It seems fairly obvious by now, as pointed out by John Ioannidis, Uri Simonsohn and others, that social science is awash in false positives. In my view this is probably not because most social science data are “bad” (though some are). It’s because our interpretations are. It’s a sad fact that savvy consumers of research papers must learn the art of subtracting out the authors’ own interpretations of their results to see the data and the methods for what they really are. In most cases, this is not easy. Indeed, as many have pointed out, the incentive structure of science leads to a perfect storm for making up stories and dressing up one’s data in theoretical glitter (see great recent work by Paul Smaldino and Richard McElreath on this; also, Hugo’s and Dan’s work might have something to say about how seriously we should take scientists’ reasoned explanations for what they’ve found). Anthropology is perhaps uniquely poised for the accumulation of stories because of the rarity and value of rich ethnographic expertise, which means that whatever stories ethnographic experts make up are likely to have much more staying power than stories made up by lab psychologists, whose explanations can be tested more easily via replication (though even there, stories have a way of sticking around). For this paper we could easily have made up a story (which probably would have been wrong) and it would have become attached to the paper as “the” explanation for the data. Instead, we tried to make it as easy as possible for readers to see exactly what we did, without a heavy theoretical agenda. Despite the paper’s flaws, of which I’m sure there are many, I’m pleased that we were able to make a contribution to the primary anthropological literature without contributing to an unfortunate form of cultural accumulation.
Thom Scott-Phillips 31 May 2016 (08:03)

Log in to Reply

Many thanks to Hugo, Dan, and Clark for the thoughful discussion. I share Hugo’s positive impression of the quantitative richness of the data – but I also share Dan’s concern about the difficultly of interpretation, especially in the relative absense of corresponding qualitative data. With that in mind, I’d like, if I may, to press Clark on his response to Dan.

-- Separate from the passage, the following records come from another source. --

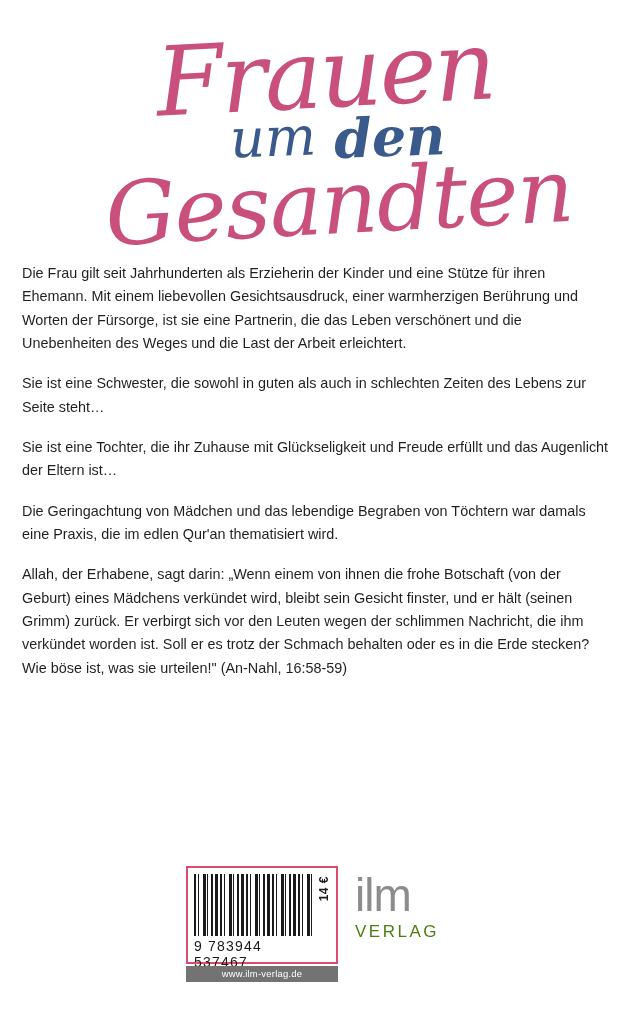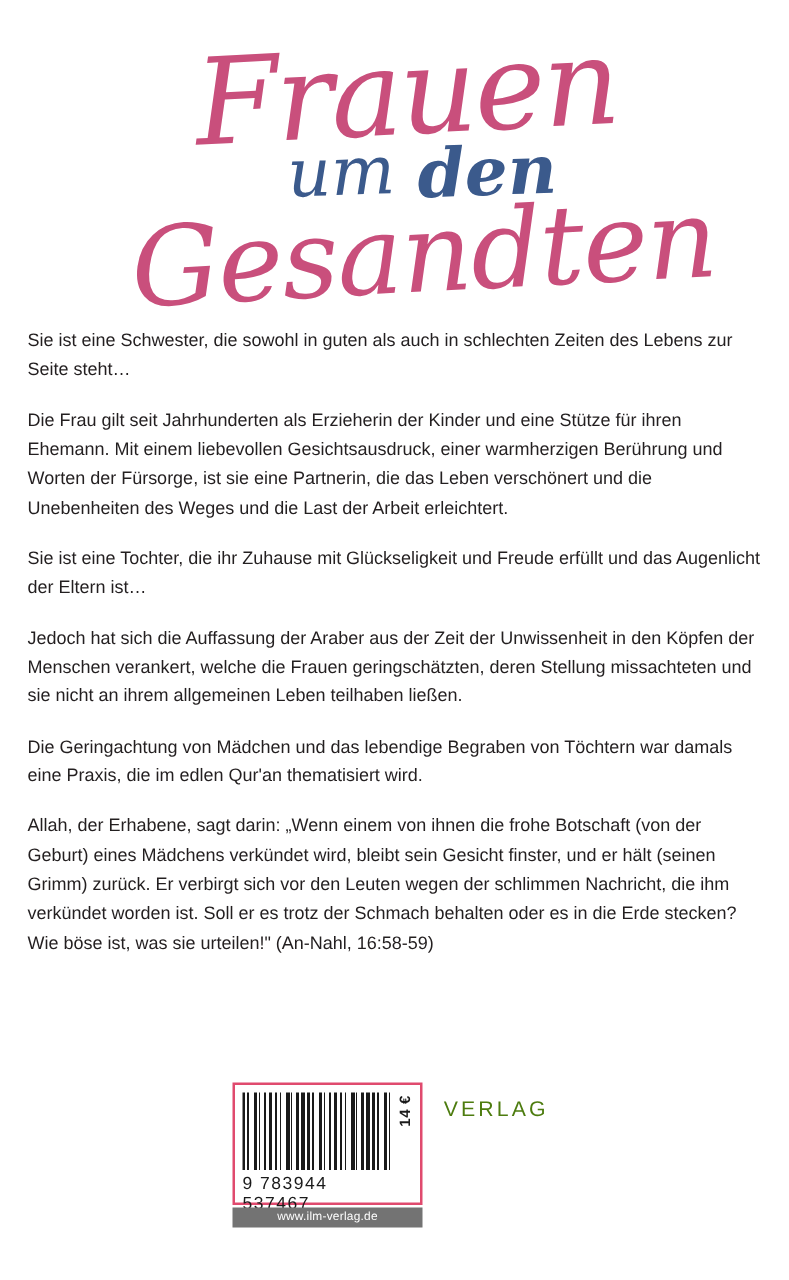--- a/index.html
+++ b/index.html
@@ -221,8 +221,8 @@
   </div>
 
   <div class="body-text">
+    <p class="para">Die Frau gilt seit Jahrhunderten als Erzieherin der Kinder und eine Stütze für ihren Ehemann. Mit einem liebevollen Gesichtsausdruck, einer warmherzigen Berührung und Worten der Fürsorge, ist sie eine Partnerin, die das Leben verschönert und die Unebenheiten des Weges und die Last der Arbeit erleichtert.</p>
     <p class="para">Sie ist eine Schwester, die sowohl in guten als auch in schlechten Zeiten des Lebens zur Seite steht…</p>
-    <p class="para">Die Frau gilt seit Jahrhunderten als Erzieherin der Kinder und eine Stütze für ihren Ehemann. Mit einem liebevollen Gesichtsausdruck, einer warmherzigen Berührung und Worten der Fürsorge, ist sie eine Partnerin, die das Leben verschönert und die Unebenheiten des Weges und die Last der Arbeit erleichtert.</p>
     <p class="para">Sie ist eine Tochter, die ihr Zuhause mit Glückseligkeit und Freude erfüllt und das Augenlicht der Eltern ist…</p>
     <p class="para">Jedoch hat sich die Auffassung der Araber aus der Zeit der Unwissenheit in den Köpfen der Menschen verankert, welche die Frauen geringschätzten, deren Stellung missachteten und sie nicht an ihrem allgemeinen Leben teilhaben ließen.</p>
     <p class="para">Die Geringachtung von Mädchen und das lebendige Begraben von Töchtern war damals eine Praxis, die im edlen Qur'an thematisiert wird.</p>

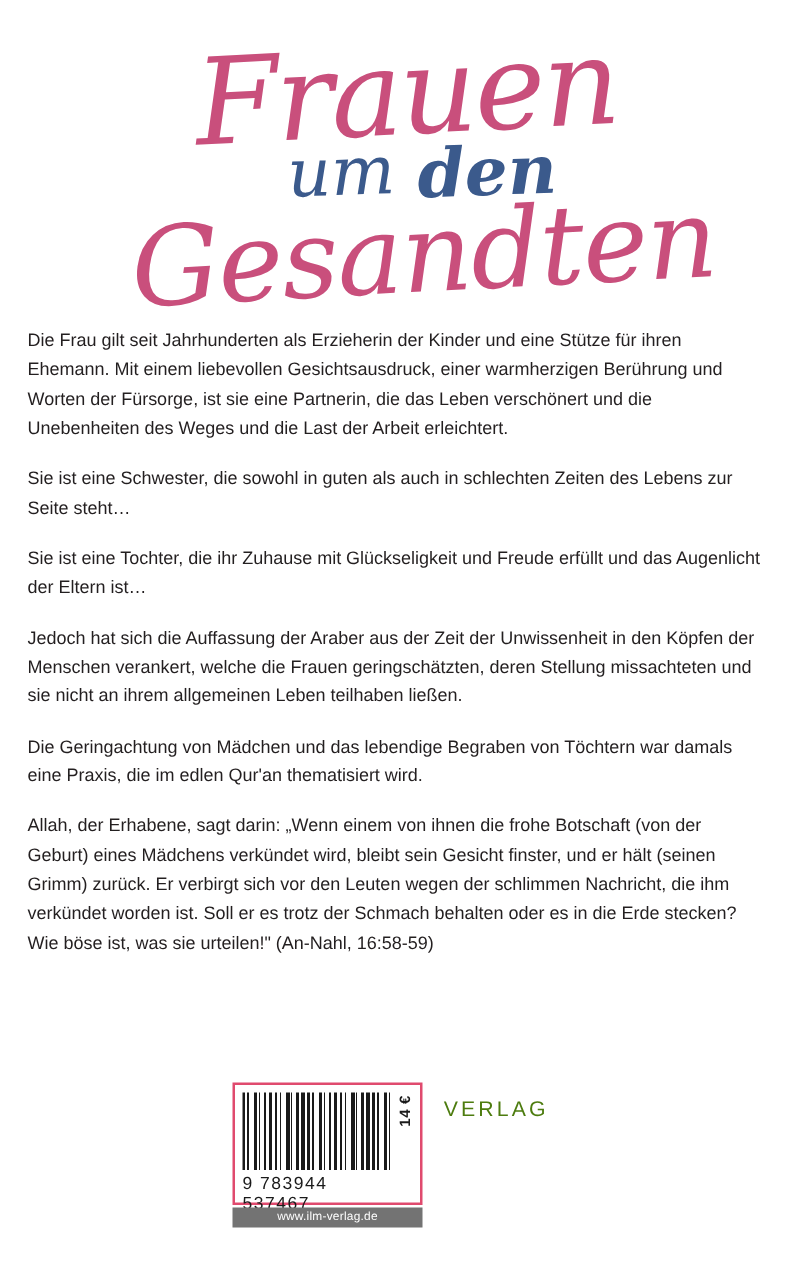--- a/index.html
+++ b/index.html
@@ -224,7 +224,6 @@
     <p class="para">Die Frau gilt seit Jahrhunderten als Erzieherin der Kinder und eine Stütze für ihren Ehemann. Mit einem liebevollen Gesichtsausdruck, einer warmherzigen Berührung und Worten der Fürsorge, ist sie eine Partnerin, die das Leben verschönert und die Unebenheiten des Weges und die Last der Arbeit erleichtert.</p>
     <p class="para">Sie ist eine Schwester, die sowohl in guten als auch in schlechten Zeiten des Lebens zur Seite steht…</p>
     <p class="para">Sie ist eine Tochter, die ihr Zuhause mit Glückseligkeit und Freude erfüllt und das Augenlicht der Eltern ist…</p>
-    <p class="para">Jedoch hat sich die Auffassung der Araber aus der Zeit der Unwissenheit in den Köpfen der Menschen verankert, welche die Frauen geringschätzten, deren Stellung missachteten und sie nicht an ihrem allgemeinen Leben teilhaben ließen.</p>
     <p class="para">Die Geringachtung von Mädchen und das lebendige Begraben von Töchtern war damals eine Praxis, die im edlen Qur'an thematisiert wird.</p>
     <p class="para">Allah, der Erhabene, sagt darin: „Wenn einem von ihnen die frohe Botschaft (von der Geburt) eines Mädchens verkündet wird, bleibt sein Gesicht finster, und er hält (seinen Grimm) zurück. Er verbirgt sich vor den Leuten wegen der schlimmen Nachricht, die ihm verkündet worden ist. Soll er es trotz der Schmach behalten oder es in die Erde stecken? Wie böse ist, was sie urteilen!" (An-Nahl, 16:58-59)</p>
   </div>

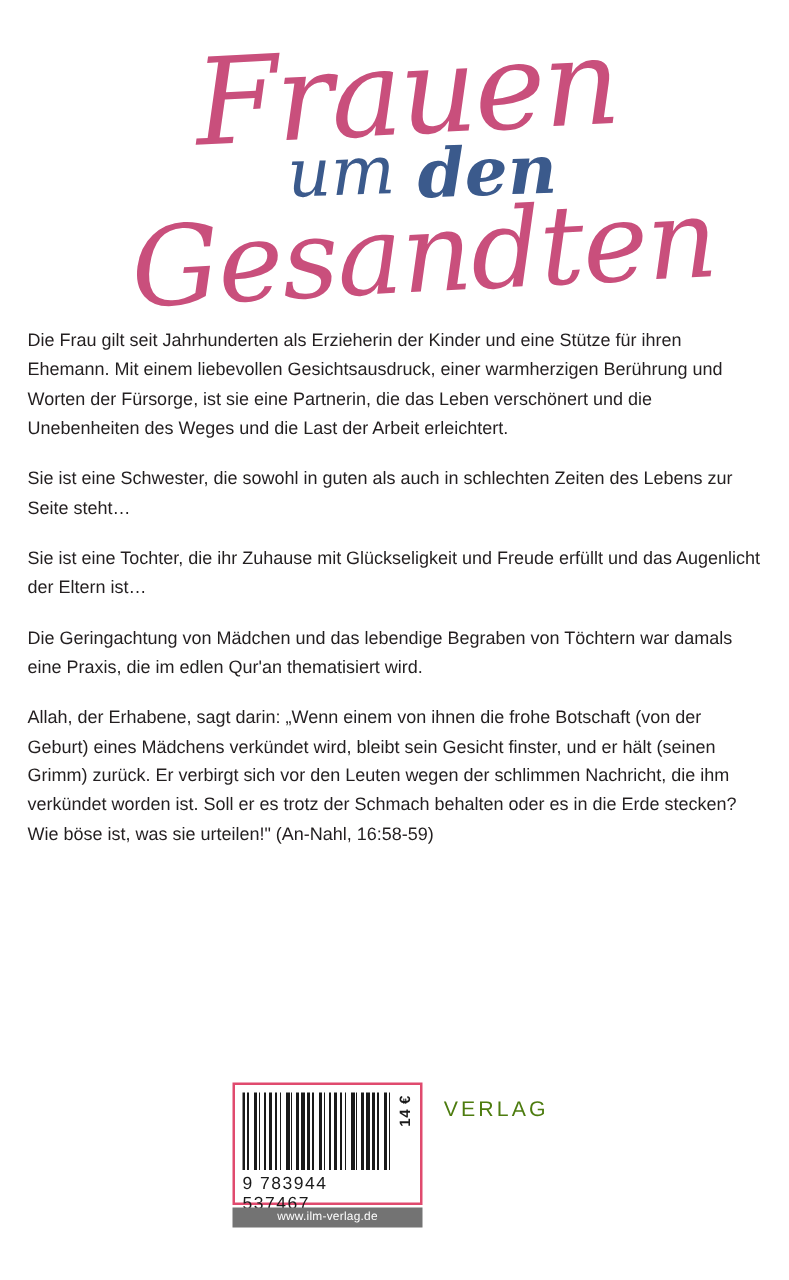--- a/index.html
+++ b/index.html
@@ -239,6 +239,7 @@
     <div class="barcode-url">www.ilm-verlag.de</div>
 
     <div class="publisher">
+      <div class="pub-name">ilm</div>
       <div class="pub-sub">VERLAG</div>
     </div>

The abstract reports that “there is substantial cross-cultural variation among eight traditional small-scale societies… and two Western societies… in the extent to which intent and mitigating circumstances influence moral judgments”. But, as Dan suggests, the data don’t actually say this, not directly. What the data do say is that there is variation in how the questions posed were answered. It is not clear, however, for the reasons Dan mentions, whether these responses accurately reflect moral judgements themselves. In his response, Clark seems to grant the point: “We [the authors]… are anthropologists, and are well aware of the fraughtness of the issue of interpretation across cultures and the question of what counts as ‘the same’ situation in different cultural contexts. It is quite possible that some, much, or all of the variance that we see lies in differences in how the scenarios are ‘interpreted'”. I appreciate the efforts that Clark and his co-authors made to make the stimuli as comparable as possible, but the point still stands: if we should be cautious in assuming that the stimuli are interpreted in similar ways across cultures, then what justifies the confidence of the headline conclusion, namely that there is indeed substantial variation in moral judgements themselves? Is this having things both ways?
Dan Sperber 2 June 2016 (19:16)

Log in to Reply

Thanks to Clark for his very reasonable defence of his article. Indeed, if the alternative was to use the experimental data to produce just-so stories about cultural differences in the role of intention in moral judgment, the article as it stands avoids such a pitfall and remains intellectually honest. That there are such variations in “moral judgement” (or some such thing) is a sensible conclusion that could have been argued on the basis of general anthropological and psychological knowledge. As Thom suggest in his comment, the evidence in this article, while compatible with this conclusion, doesn’t really give it significant support.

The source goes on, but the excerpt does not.